On Thu, 8 May 2025 at 18:01, Daniel P. Berrangé <berrange@redhat.com> wrote:
>
> The new attempt at detecting missing SPDX-License-Identifier in
> new files is using the following logic
>
>  * When seeing a line starting 'diff --git ...' it indicates
>    the start of a file in the patch. This must trigger reporting
>    of violations in the previous file (if any).
>
>    It must reset the validation state, since this may now be a
>    pre-existing file being changed. This will be resolved by
>    the next rule.
>
>  * When seeing a line starting 'new file mode...' it indicates
>    a newly created file and must enable SPDX validation.
>
>  * When seeing EOF, it must trigger reporting of violations in
>    the last new file in the patch, if any.

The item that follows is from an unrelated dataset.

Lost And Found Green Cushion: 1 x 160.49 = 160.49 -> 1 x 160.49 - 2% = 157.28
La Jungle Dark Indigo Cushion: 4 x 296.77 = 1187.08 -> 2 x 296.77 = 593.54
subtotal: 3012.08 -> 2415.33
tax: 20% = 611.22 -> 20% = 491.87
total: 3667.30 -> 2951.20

> @@ -1442,6 +1457,8 @@ sub process {
>         my $in_imported_file = 0;
>         my $in_no_imported_file = 0;
>         my $non_utf8_charset = 0;
> +       my $expect_spdx = 0;
> +       my $expect_spdx_file;
>
>         our @report = ();
>         our $cnt_lines = 0;
> @@ -1679,9 +1696,38 @@ sub process {
>                         WARN("added, moved or deleted file(s), does MAINTAINERS need updating?\n" . $herecurr);
>                 }
>
> +# All new files should have a SPDX-License-Identifier tag
> +               if ($line =~ /^diff --git/) {
> +                   # Start of file diff marker, report last file if it failed
> +                   # SPDX validation
> +                   if (defined $expect_spdx_file) {
> +                       &check_spdx_present($expect_spdx_file);
> +                   }
> +
> +                   # Reset state ready to find new file
> +                   $expect_spdx = 0;
> +                   $expect_spdx_file = undef;


We already have a point in the code where we say "ah, this looks
like the start of a new file" (under the comment "extract the
filename as it passes"), and it looks for two possible regexes,
not just "diff --git". Maybe we should combine these so that
we have something like

                if ($line =~ /^diff --git.*?(\S+)$/) {
                        handle_end_of_file($realfile) if $realfile ne '';
                        $realfile = $1;
                        $realfile =~ s@^([^/]*)/@@ if (!$file);
                        handle_start_of_file($realfile);
                } elsif ($line =~ /^\+\+\+\s+(\S+)/) {
                        handle_end_of_file($realfile) if $realfile ne '';
                        $realfile = $1;
                        $realfile =~ s@^([^/]*)/@@ if (!$file);
                        handle_start_of_file($realfile);

                        $p1_prefix = $1;
                        if (!$file && $tree && $p1_prefix ne '' &&
                            -e "$root/$p1_prefix") {
                                WARN("patch prefix '$p1_prefix'
exists, appears to be a -p0 patch\n");
                        }

                        next;

(side note: seems odd that we have 'next' here but not in the
previous half of this if()...)

                }

and move checkfilename() to inside handle_start_of_file(),
and have the spdx check handling done inside
handle_start_of_file() and handle_end_of_file() ?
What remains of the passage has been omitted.